▶ **What is needed**:
Compute the number of lines in the following data that include the word "Royalty", and output that number alone.

▶ **Source material**:

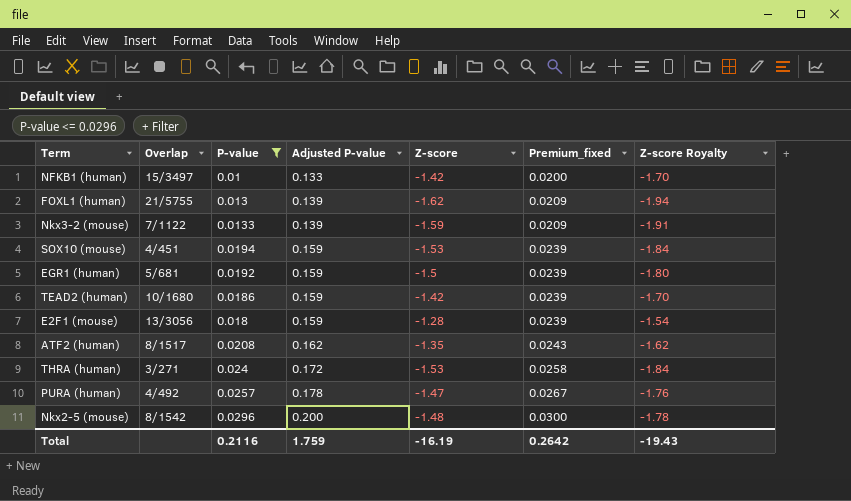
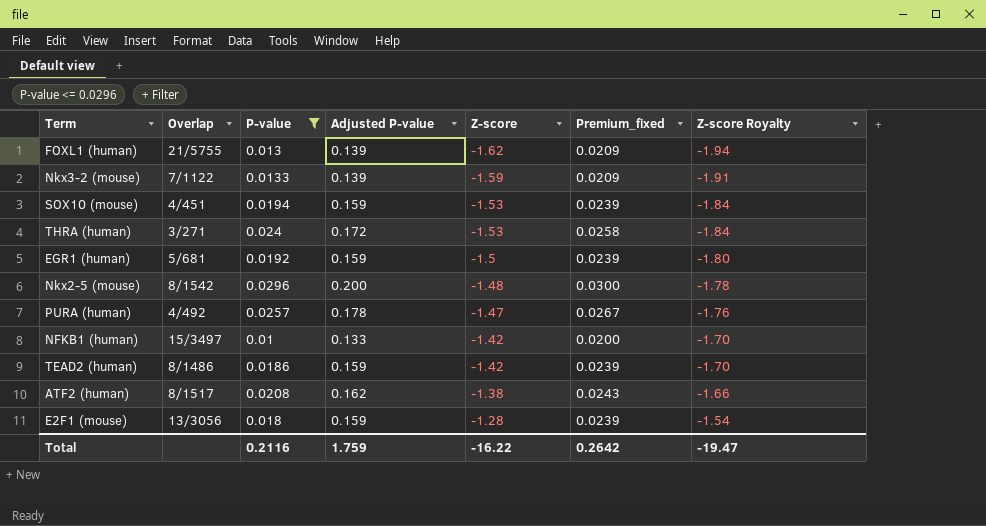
row order: Adjusted P-value ascending -> Z-score ascending
TEAD2 (human) | Overlap: 10/1680 -> 8/1486
ATF2 (human) | Z-score: -1.35 -> -1.38
ATF2 (human) | Z-score Royalty: -1.62 -> -1.66
Total | Z-score: -16.19 -> -16.22
Total | Z-score Royalty: -19.43 -> -19.47

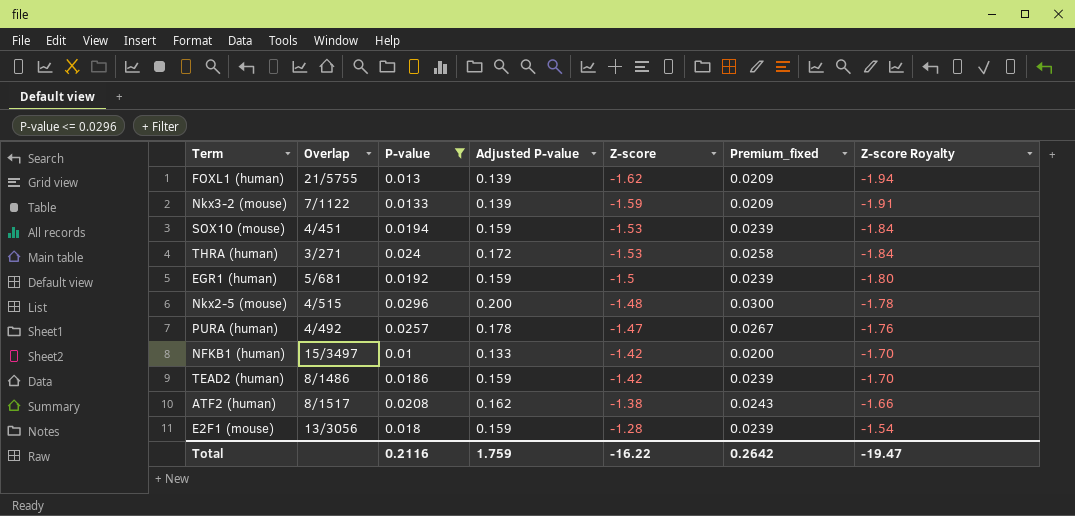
Nkx2-5 (mouse) | Overlap: 8/1542 -> 4/515

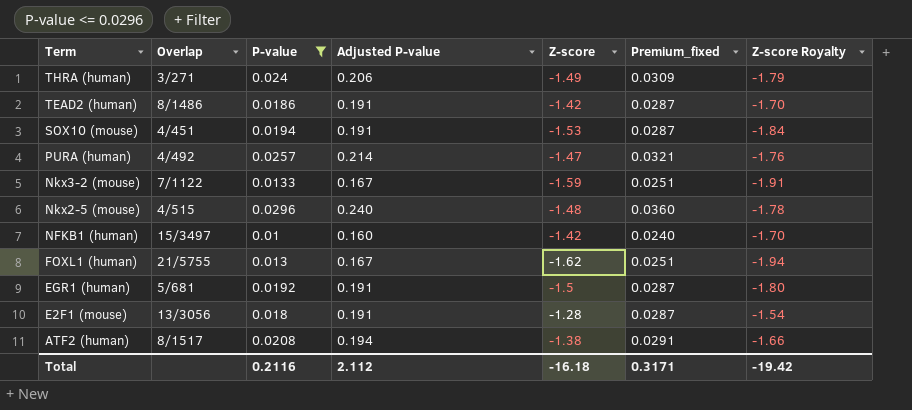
row order: Z-score ascending -> Term descending
THRA (human) | Adjusted P-value: 0.172 -> 0.206
THRA (human) | Z-score: -1.53 -> -1.49
THRA (human) | Premium_fixed: 0.0258 -> 0.0309
THRA (human) | Z-score Royalty: -1.84 -> -1.79
TEAD2 (human) | Adjusted P-value: 0.159 -> 0.191
TEAD2 (human) | Premium_fixed: 0.0239 -> 0.0287
SOX10 (mouse) | Adjusted P-value: 0.159 -> 0.191
SOX10 (mouse) | Premium_fixed: 0.0239 -> 0.0287
PURA (human) | Adjusted P-value: 0.178 -> 0.214
PURA (human) | Premium_fixed: 0.0267 -> 0.0321
Nkx3-2 (mouse) | Adjusted P-value: 0.139 -> 0.167
Nkx3-2 (mouse) | Premium_fixed: 0.0209 -> 0.0251
Nkx2-5 (mouse) | Adjusted P-value: 0.200 -> 0.240
Nkx2-5 (mouse) | Premium_fixed: 0.0300 -> 0.0360
NFKB1 (human) | Adjusted P-value: 0.133 -> 0.160
NFKB1 (human) | Premium_fixed: 0.0200 -> 0.0240
FOXL1 (human) | Adjusted P-value: 0.139 -> 0.167
FOXL1 (human) | Premium_fixed: 0.0209 -> 0.0251
EGR1 (human) | Adjusted P-value: 0.159 -> 0.191
EGR1 (human) | Premium_fixed: 0.0239 -> 0.0287
E2F1 (mouse) | Adjusted P-value: 0.159 -> 0.191
E2F1 (mouse) | Premium_fixed: 0.0239 -> 0.0287
ATF2 (human) | Adjusted P-value: 0.162 -> 0.194
ATF2 (human) | Premium_fixed: 0.0243 -> 0.0291
Total | Adjusted P-value: 1.759 -> 2.112
Total | Z-score: -16.22 -> -16.18
Total | Premium_fixed: 0.2642 -> 0.3171
Total | Z-score Royalty: -19.47 -> -19.42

▶ **Result**:
4